◆ **Instructions to follow**: Give back the full set of entries that follows, exactly as written.

#### Data to examine

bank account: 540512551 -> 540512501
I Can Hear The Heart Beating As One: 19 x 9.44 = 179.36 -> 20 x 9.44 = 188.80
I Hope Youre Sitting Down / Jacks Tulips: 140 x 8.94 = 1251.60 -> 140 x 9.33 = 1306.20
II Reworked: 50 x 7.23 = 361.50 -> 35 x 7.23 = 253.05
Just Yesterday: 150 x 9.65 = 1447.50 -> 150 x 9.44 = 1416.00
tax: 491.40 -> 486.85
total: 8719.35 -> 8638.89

########

◆ **Exercise output**:
bank account: 540512551 -> 540512501
I Can Hear The Heart Beating As One: 19 x 9.44 = 179.36 -> 20 x 9.44 = 188.80
I Hope Youre Sitting Down / Jacks Tulips: 140 x 8.94 = 1251.60 -> 140 x 9.33 = 1306.20
II Reworked: 50 x 7.23 = 361.50 -> 35 x 7.23 = 253.05
Just Yesterday: 150 x 9.65 = 1447.50 -> 150 x 9.44 = 1416.00
tax: 491.40 -> 486.85
total: 8719.35 -> 8638.89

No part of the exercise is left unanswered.